Some say volatility, rather than debt, is the best way to think about risk as an investor, but Warren Buffett famously said that 'Volatility is far from synonymous with risk.' It's only natural to consider a company's balance sheet when you examine how risky it is, since debt is often involved when a business collapses. We can see that BBR Holdings (S) Ltd (SGX:KJ5) does use debt in its business. But the more important question is: how much risk is that debt creating?
When Is Debt Dangerous?
Debt and other liabilities become risky for a business when it cannot easily fulfill those obligations, either with free cash flow or by raising capital at an attractive price. In the worst case scenario, a company can go bankrupt if it cannot pay its creditors. While that is not too common, we often do see indebted companies permanently diluting shareholders because lenders force them to raise capital at a distressed price. Of course, the upside of debt is that it often represents cheap capital, especially when it replaces dilution in a company with the ability to reinvest at high rates of return. When we think about a company's use of debt, we first look at cash and debt together.
Check out our latest analysis for BBR Holdings (S)
What Is BBR Holdings (S)'s Net Debt?
You can click the graphic below for the historical numbers, but it shows that as of December 2020 BBR Holdings (S) had S$153.9m of debt, an increase on S$114.6m, over one year. On the flip side, it has S$57.5m in cash leading to net debt of about S$96.4m.
How Healthy Is BBR Holdings (S)'s Balance Sheet?
Zooming in on the latest balance sheet data, we can see that BBR Holdings (S) had liabilities of S$89.8m due within 12 months and liabilities of S$157.4m due beyond that. On the other hand, it had cash of S$57.5m and S$123.8m worth of receivables due within a year. So its liabilities total S$65.9m more than the combination of its cash and short-term receivables.
Given this deficit is actually higher than the company's market capitalization of S$47.1m, we think shareholders really should watch BBR Holdings (S)'s debt levels, like a parent watching their child ride a bike for the first time. In the scenario where the company had to clean up its balance sheet quickly, it seems likely shareholders would suffer extensive dilution.
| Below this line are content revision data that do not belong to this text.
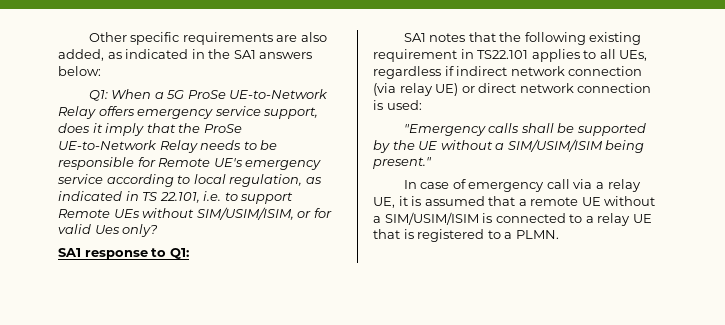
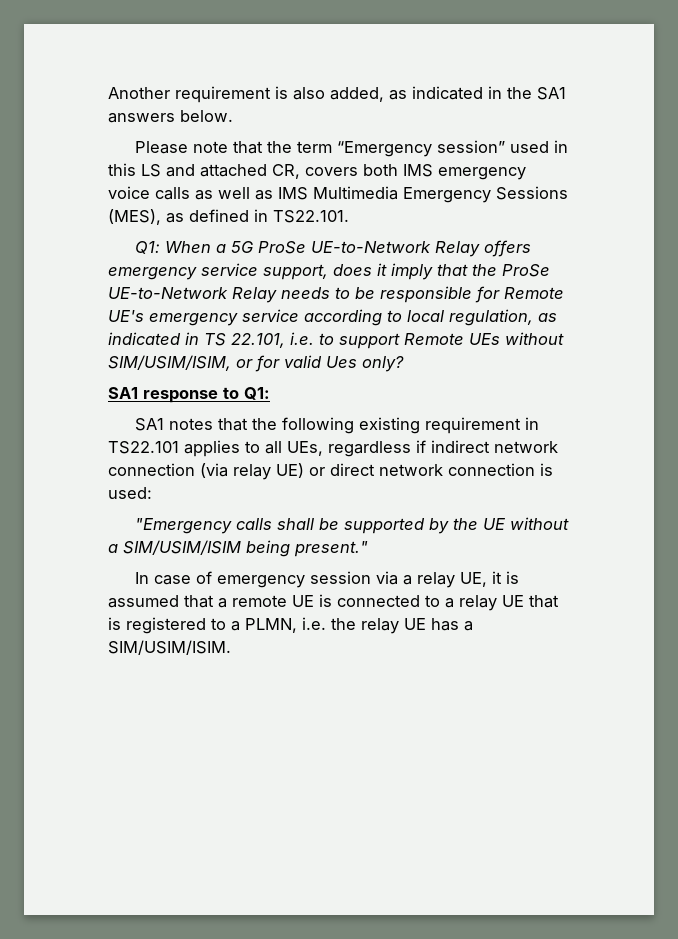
- Other specific requirements are also added, as indicated in the SA1 answers below:
+ Another requirement is also added, as indicated in the SA1 answers below.
+ Please note that the term “Emergency session” used in this LS and attached CR, covers both IMS emergency voice calls as well as IMS Multimedia Emergency Sessions (MES), as defined in TS22.101.
- In case of emergency call via a relay UE, it is assumed that a remote UE without a SIM/USIM/ISIM is connected to a relay UE that is registered to a PLMN.
+ In case of emergency session via a relay UE, it is assumed that a remote UE is connected to a relay UE that is registered to a PLMN, i.e. the relay UE has a SIM/USIM/ISIM.

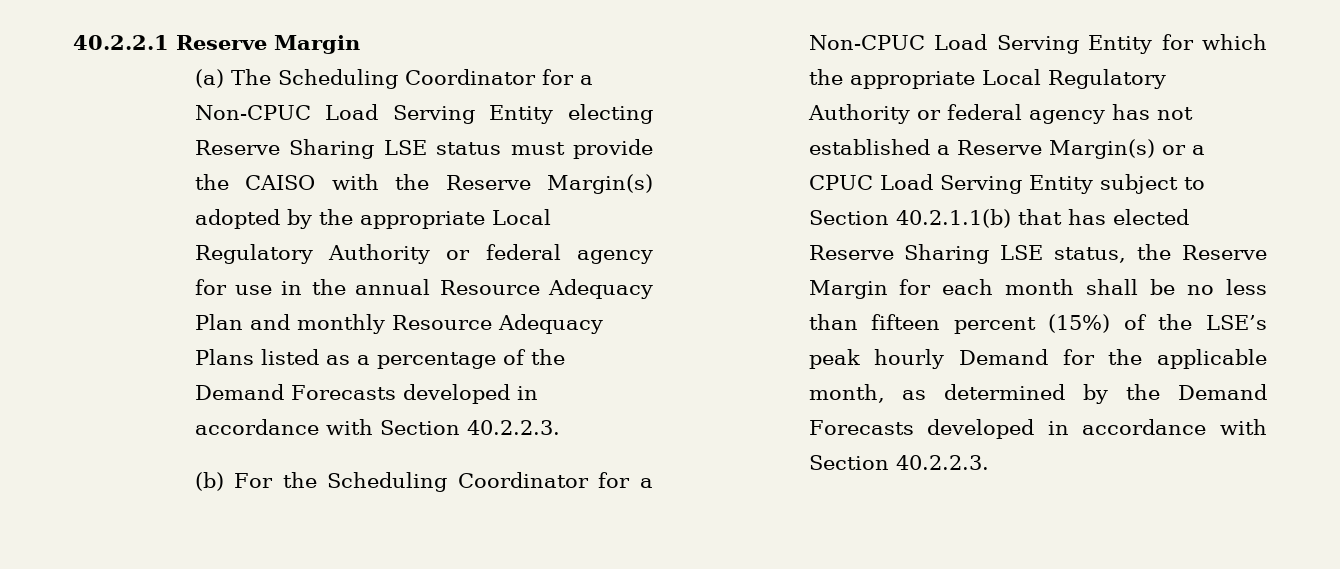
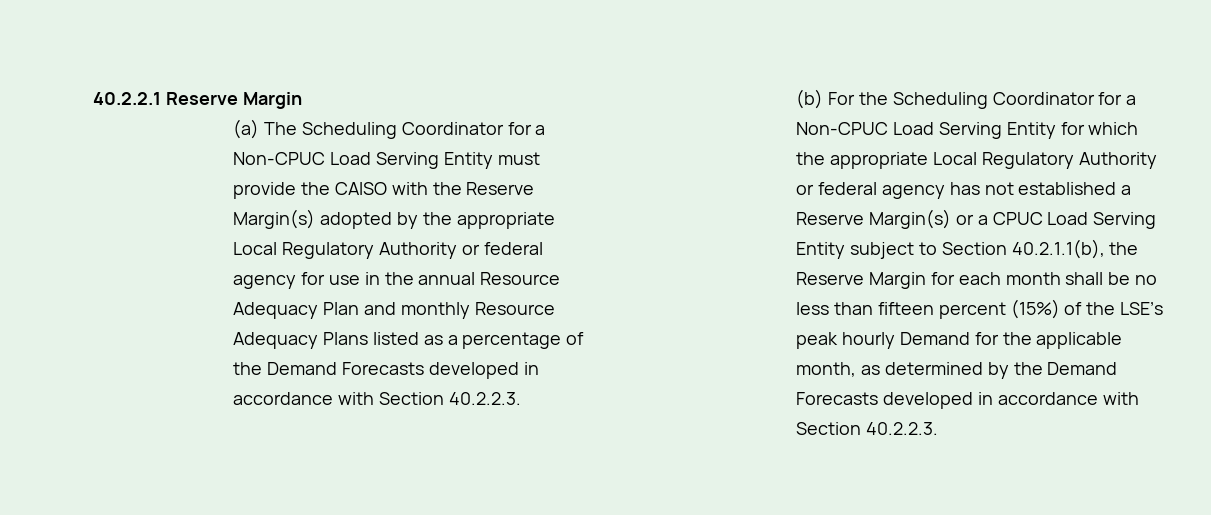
- (a) The Scheduling Coordinator for a Non-CPUC Load Serving Entity electing Reserve Sharing LSE status must provide the CAISO with the Reserve Margin(s) adopted by the appropriate Local Regulatory Authority or federal agency for use in the annual Resource Adequacy Plan and monthly Resource Adequacy Plans listed as a percentage of the Demand Forecasts developed in accordance with Section 40.2.2.3.
+ (a) The Scheduling Coordinator for a Non-CPUC Load Serving Entity must provide the CAISO with the Reserve Margin(s) adopted by the appropriate Local Regulatory Authority or federal agency for use in the annual Resource Adequacy Plan and monthly Resource Adequacy Plans listed as a percentage of the Demand Forecasts developed in accordance with Section 40.2.2.3.
- (b) For the Scheduling Coordinator for a Non-CPUC Load Serving Entity for which the appropriate Local Regulatory Authority or federal agency has not established a Reserve Margin(s) or a CPUC Load Serving Entity subject to Section 40.2.1.1(b) that has elected Reserve Sharing LSE status, the Reserve Margin for each month shall be no less than fifteen percent (15%) of the LSE’s peak hourly Demand for the applicable month, as determined by the Demand Forecasts developed in accordance with Section 40.2.2.3.
+ (b) For the Scheduling Coordinator for a Non-CPUC Load Serving Entity for which the appropriate Local Regulatory Authority or federal agency has not established a Reserve Margin(s) or a CPUC Load Serving Entity subject to Section 40.2.1.1(b), the Reserve Margin for each month shall be no less than fifteen percent (15%) of the LSE’s peak hourly Demand for the applicable month, as determined by the Demand Forecasts developed in accordance with Section 40.2.2.3.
The balance sheet is clearly the area to focus on when you are analysing debt. But you can't view debt in total isolation; since BBR Holdings (S) will need earnings to service that debt. So if you're keen to discover more about its earnings, it might be worth checking out this graph of its long term earnings trend.
In the last year BBR Holdings (S) had a loss before interest and tax, and actually shrunk its revenue by 4.9%, to S$122m. We would much prefer see growth.
Caveat Emptor
Importantly, BBR Holdings (S) had an earnings before interest and tax (EBIT) loss over the last year. Indeed, it lost a very considerable S$28m at the EBIT level. Considering that alongside the liabilities mentioned above make us nervous about the company. It would need to improve its operations quickly for us to be interested in it. Not least because it burned through S$36m in negative free cash flow over the last year. That means it's on the risky side of things. The balance sheet is clearly the area to focus on when you are analysing debt. But ultimately, every company can contain risks that exist outside of the balance sheet. Be aware that BBR Holdings (S) is showing 3 warning signs in our investment analysis , and 2 of those are significant...
When all is said and done, sometimes its easier to focus on companies that don't even need debt. Readers can access a list of growth stocks with zero net debt 100% free, right now.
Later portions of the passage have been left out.